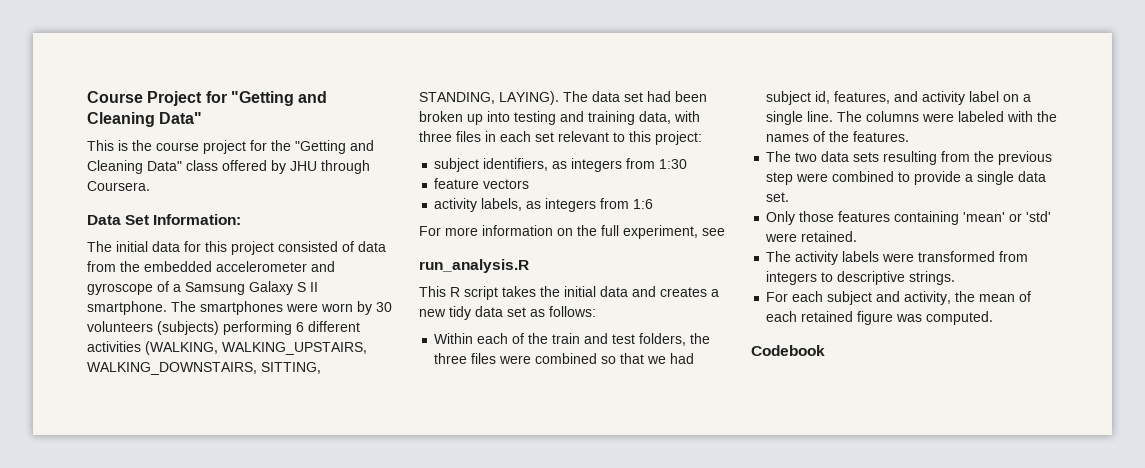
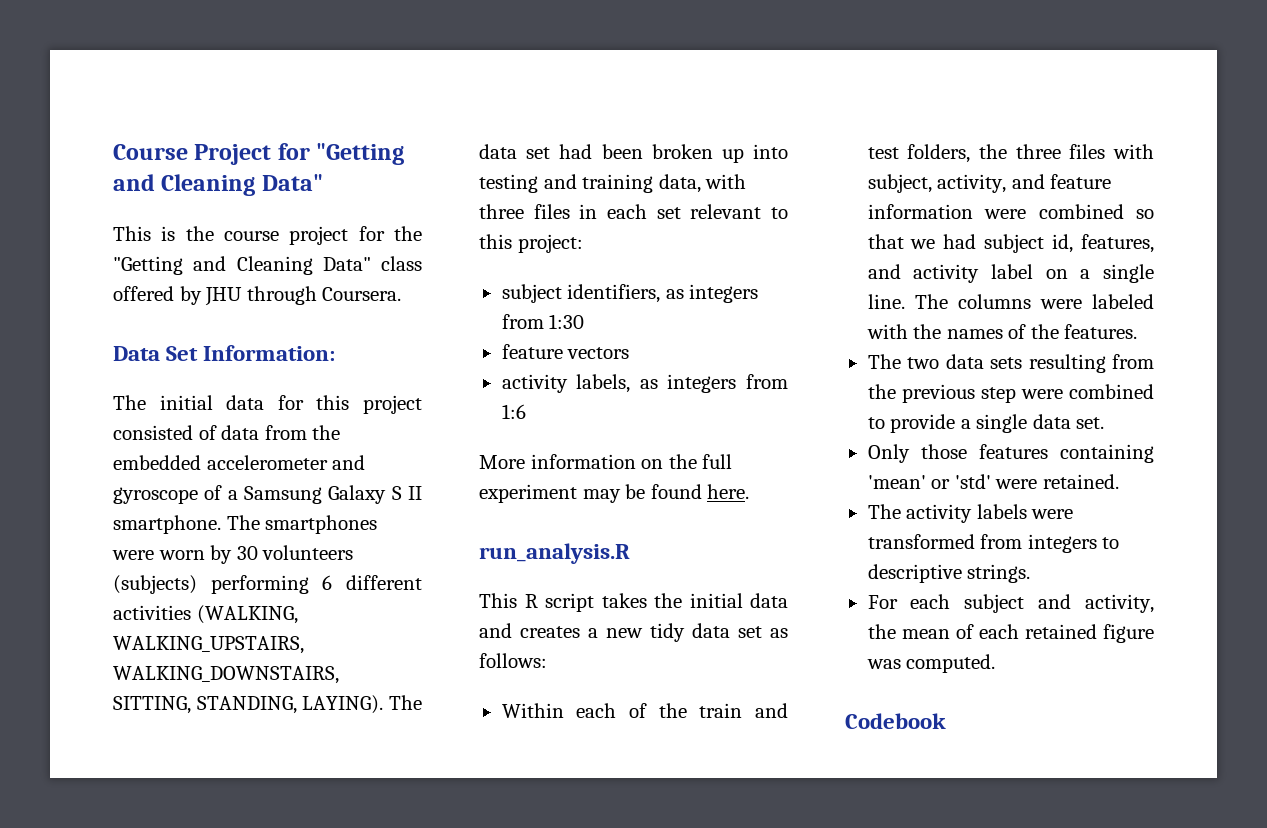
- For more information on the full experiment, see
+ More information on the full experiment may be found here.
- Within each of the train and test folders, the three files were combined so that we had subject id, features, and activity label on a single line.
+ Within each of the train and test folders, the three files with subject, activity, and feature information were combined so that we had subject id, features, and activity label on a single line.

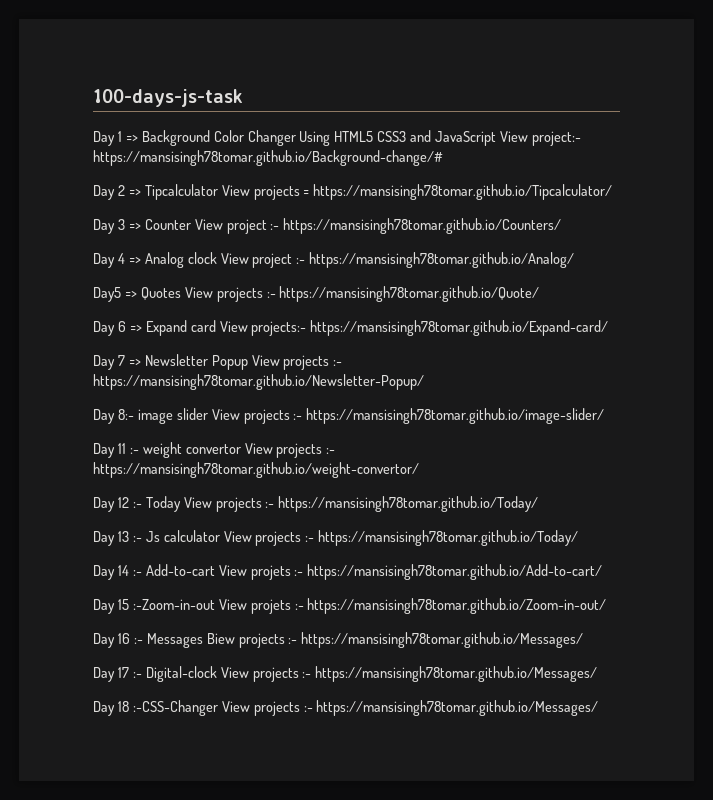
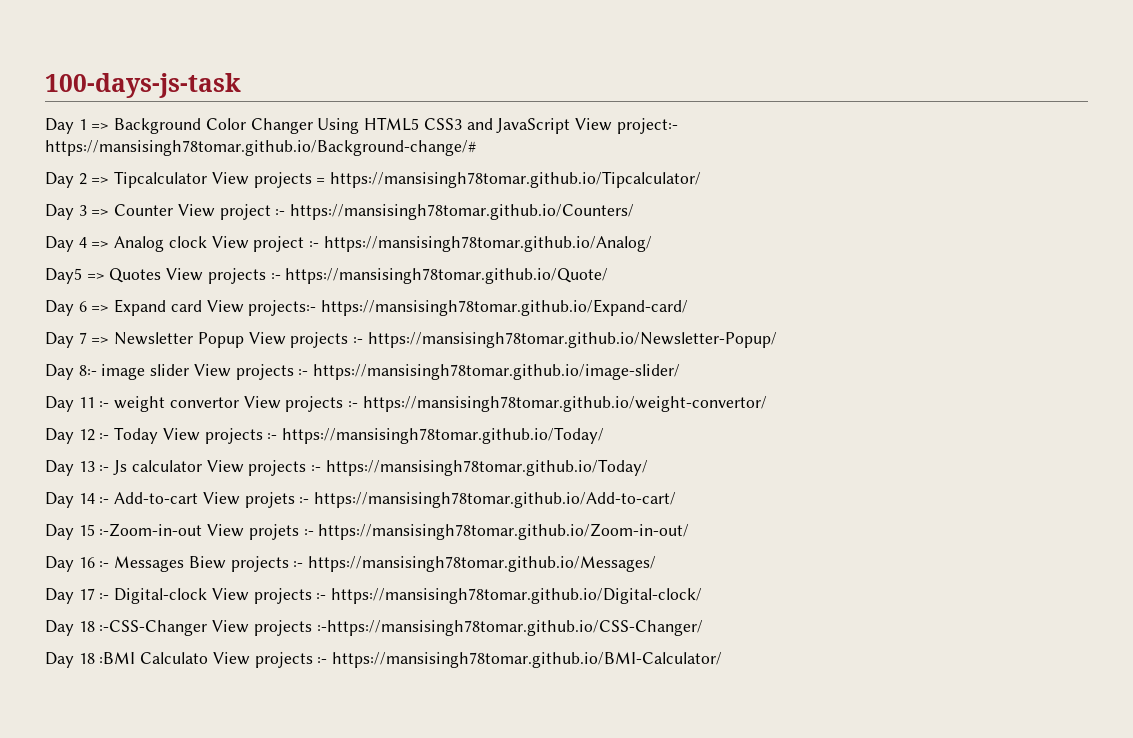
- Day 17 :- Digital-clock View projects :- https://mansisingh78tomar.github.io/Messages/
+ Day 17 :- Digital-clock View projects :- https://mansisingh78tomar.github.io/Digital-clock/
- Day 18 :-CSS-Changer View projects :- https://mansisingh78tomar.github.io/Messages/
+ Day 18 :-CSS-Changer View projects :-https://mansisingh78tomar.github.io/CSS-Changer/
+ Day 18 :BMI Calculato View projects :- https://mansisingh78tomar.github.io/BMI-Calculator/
○ ○ ○ ○ ○
Include in the answer nothing but an exact repetition of the lines from the one with "- Day 18 :-CSS-Changer" through the end of the material.

*OUTPUT FOR THIS EXERCISE*.
- Day 18 :-CSS-Changer View projects :- https://mansisingh78tomar.github.io/Messages/
+ Day 18 :-CSS-Changer View projects :-https://mansisingh78tomar.github.io/CSS-Changer/
+ Day 18 :BMI Calculato View projects :- https://mansisingh78tomar.github.io/BMI-Calculator/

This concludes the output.